[Modification records]

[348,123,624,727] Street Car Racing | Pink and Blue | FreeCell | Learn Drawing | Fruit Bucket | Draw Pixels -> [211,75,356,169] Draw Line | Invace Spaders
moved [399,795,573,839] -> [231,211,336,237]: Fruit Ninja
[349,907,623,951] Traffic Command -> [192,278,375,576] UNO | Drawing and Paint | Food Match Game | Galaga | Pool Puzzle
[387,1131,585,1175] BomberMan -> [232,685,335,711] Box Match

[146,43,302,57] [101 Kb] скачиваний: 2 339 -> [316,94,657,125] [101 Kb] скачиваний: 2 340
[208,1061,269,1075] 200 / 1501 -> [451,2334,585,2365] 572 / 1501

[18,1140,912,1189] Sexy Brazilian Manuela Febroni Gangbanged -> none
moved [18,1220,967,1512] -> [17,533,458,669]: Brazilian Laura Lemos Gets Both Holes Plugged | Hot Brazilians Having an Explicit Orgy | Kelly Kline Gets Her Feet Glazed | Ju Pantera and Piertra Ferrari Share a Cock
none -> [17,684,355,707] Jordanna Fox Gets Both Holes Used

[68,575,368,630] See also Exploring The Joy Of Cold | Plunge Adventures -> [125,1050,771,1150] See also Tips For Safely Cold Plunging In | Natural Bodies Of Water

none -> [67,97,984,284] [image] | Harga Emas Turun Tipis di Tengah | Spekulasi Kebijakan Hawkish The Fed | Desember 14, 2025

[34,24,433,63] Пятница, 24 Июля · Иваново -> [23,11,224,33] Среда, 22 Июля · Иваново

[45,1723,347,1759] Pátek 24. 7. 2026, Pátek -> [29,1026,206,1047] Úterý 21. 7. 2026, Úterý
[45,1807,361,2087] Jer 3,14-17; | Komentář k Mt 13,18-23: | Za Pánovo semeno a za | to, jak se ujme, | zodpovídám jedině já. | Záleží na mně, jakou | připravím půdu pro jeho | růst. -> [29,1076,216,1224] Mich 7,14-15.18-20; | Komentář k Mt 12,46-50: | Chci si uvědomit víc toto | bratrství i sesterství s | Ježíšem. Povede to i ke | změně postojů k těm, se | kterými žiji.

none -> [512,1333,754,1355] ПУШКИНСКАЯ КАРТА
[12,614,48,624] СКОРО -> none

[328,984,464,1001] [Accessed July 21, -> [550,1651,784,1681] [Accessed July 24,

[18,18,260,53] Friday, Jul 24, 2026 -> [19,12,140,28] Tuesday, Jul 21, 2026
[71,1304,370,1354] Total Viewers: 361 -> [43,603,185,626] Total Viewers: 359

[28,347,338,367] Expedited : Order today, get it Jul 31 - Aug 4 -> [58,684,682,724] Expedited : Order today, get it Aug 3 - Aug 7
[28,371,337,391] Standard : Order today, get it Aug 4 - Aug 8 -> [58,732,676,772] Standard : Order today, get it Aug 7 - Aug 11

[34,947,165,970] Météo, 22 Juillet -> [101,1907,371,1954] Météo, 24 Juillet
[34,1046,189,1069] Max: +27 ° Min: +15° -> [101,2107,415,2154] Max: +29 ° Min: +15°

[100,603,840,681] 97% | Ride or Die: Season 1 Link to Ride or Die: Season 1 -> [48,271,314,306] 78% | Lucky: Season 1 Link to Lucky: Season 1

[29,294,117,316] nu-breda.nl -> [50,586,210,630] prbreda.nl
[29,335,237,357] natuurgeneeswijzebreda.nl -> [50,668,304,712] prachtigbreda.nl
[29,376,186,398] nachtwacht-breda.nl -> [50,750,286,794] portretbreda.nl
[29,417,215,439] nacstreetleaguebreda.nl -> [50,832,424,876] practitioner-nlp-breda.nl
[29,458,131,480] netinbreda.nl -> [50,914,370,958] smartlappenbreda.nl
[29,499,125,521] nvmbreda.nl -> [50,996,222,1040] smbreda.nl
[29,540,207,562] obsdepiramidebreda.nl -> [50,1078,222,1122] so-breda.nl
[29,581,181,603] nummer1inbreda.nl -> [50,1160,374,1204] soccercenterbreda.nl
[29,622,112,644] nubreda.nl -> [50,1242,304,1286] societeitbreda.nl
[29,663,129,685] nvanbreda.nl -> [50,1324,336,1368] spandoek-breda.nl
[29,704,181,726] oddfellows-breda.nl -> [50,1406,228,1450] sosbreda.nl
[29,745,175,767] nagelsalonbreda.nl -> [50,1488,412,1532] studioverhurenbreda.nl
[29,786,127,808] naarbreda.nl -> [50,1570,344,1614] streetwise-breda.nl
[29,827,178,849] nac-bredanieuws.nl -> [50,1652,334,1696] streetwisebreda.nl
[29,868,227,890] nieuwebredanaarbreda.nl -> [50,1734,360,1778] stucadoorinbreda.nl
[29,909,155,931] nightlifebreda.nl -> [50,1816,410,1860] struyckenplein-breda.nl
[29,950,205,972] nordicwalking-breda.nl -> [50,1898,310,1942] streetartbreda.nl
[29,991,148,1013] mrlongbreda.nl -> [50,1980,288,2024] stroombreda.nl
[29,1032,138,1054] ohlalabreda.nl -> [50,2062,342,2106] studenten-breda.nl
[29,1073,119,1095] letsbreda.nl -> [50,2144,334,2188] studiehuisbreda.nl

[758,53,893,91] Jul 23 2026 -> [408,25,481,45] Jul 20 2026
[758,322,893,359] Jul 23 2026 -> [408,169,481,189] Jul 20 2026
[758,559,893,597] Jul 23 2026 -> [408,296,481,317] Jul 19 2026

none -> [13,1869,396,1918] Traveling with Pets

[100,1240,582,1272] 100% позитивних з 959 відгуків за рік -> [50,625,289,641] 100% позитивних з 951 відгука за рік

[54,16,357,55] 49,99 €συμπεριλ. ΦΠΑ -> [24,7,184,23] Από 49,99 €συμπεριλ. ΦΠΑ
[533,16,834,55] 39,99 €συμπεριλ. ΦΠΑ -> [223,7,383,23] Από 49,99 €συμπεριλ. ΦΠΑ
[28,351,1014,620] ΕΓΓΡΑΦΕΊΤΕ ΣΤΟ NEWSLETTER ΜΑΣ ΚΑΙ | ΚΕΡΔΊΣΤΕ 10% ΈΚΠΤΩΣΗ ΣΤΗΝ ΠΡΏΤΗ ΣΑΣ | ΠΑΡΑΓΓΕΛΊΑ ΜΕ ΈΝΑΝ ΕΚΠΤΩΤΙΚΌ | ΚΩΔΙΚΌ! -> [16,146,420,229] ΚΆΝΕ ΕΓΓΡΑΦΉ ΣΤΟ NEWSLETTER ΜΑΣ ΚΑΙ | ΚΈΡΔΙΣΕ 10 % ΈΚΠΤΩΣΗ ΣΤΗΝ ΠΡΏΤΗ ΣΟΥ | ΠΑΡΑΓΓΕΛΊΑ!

▶ _Work instruction_
Start with the line above that contains "[29,745,175,767] nagelsalonbreda.nl ->" and end with the line that contains "[29,950,205,972] nordicwalking-breda.nl ->". Write out those lines exactly, and only those.

▶ _Task answer_
[29,745,175,767] nagelsalonbreda.nl -> [50,1488,412,1532] studioverhurenbreda.nl
[29,786,127,808] naarbreda.nl -> [50,1570,344,1614] streetwise-breda.nl
[29,827,178,849] nac-bredanieuws.nl -> [50,1652,334,1696] streetwisebreda.nl
[29,868,227,890] nieuwebredanaarbreda.nl -> [50,1734,360,1778] stucadoorinbreda.nl
[29,909,155,931] nightlifebreda.nl -> [50,1816,410,1860] struyckenplein-breda.nl
[29,950,205,972] nordicwalking-breda.nl -> [50,1898,310,1942] streetartbreda.nl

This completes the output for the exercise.